Design: Retrospective cohort study using insurance claims data.
Subjects: Pediatric patients with RD who underwent repair in the outpatient setting.
Methods: A retrospective analysis of commercially insured patients from a national cohort (IBM MarketScan Research Databases) aged ≤ 18 years with an incident diagnosis of RD between 2007 and 2016. Patients with preceding eye-related visits, time to diagnosis, and time to repair were calculated and compared between patients with pre-existing ocular diagnosis and those without.
Main Outcome Measures: The time from diagnosis to specialist consultation, time from diagnosis to repair, time from specialist consultation to repair, number of preceding visits, and presence of previous eye-related diagnosis.
Results: Our sample consisted of 826 patients, the majority (77%) of whom were diagnosed with rhegmatogenous RD. Only 40% of patients had at least 1 preceding eye-related visit, and 33% had at least 2 visits before RD diagnosis, with a median time from the last eye-related visit of 32 days (4-197 days) and median time from the second to last visit of 118 days (24-437 days).

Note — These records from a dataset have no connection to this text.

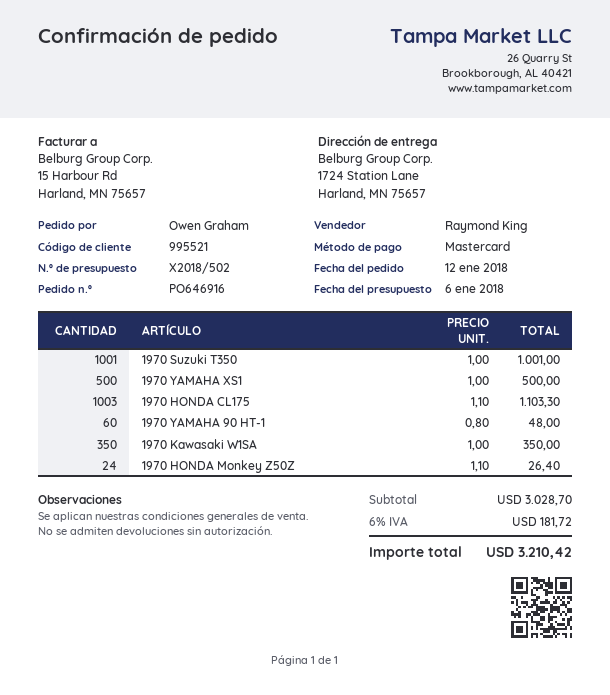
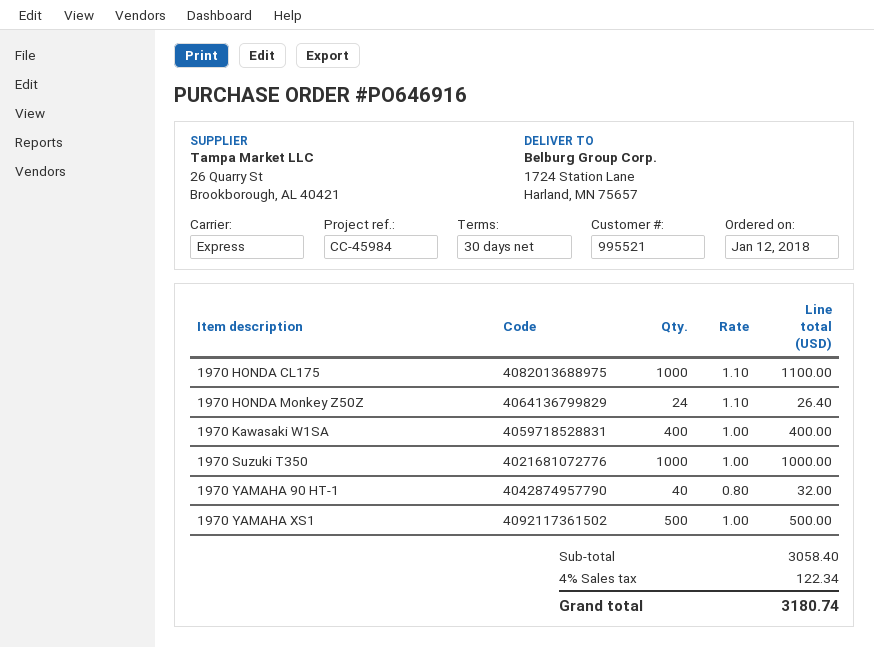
1970 Suzuki T350: 1001 x 1.00 = 1001.00 -> 1000 x 1.00 = 1000.00
1970 HONDA CL175: 1003 x 1.10 = 1103.30 -> 1000 x 1.10 = 1100.00
1970 YAMAHA 90 HT-1: 60 x 0.80 = 48.00 -> 40 x 0.80 = 32.00
1970 Kawasaki W1SA: 350 x 1.00 = 350.00 -> 400 x 1.00 = 400.00
subtotal: 3028.70 -> 3058.40
tax: 6% = 181.72 -> 4% = 122.34
total: 3210.42 -> 3180.74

The median time from RD diagnosis to repair was 2 days (0-9 days). The 323 (37.9%) patients with pre-existing ocular diagnoses more frequently had at least 1 (44% vs. 37%; P = 0.079) or 2 preceding eye-related visits (40% vs. 29%; P = 0.002) compared with those without and also had a shorter time to RD diagnosis (median, 14.5 days vs. 44.5 days; P = 0.011) and repair (1 day vs. 3 days; P = 0.003).
Conclusions: Retinal detachment is an important cause of morbidity in children. This work highlighted how pediatric patients without previous ocular diagnoses and visits with eye care professional may have a delayed diagnosis and repair of their RD.
Financial Disclosure(s): Proprietary or commercial disclosure may be found after the references.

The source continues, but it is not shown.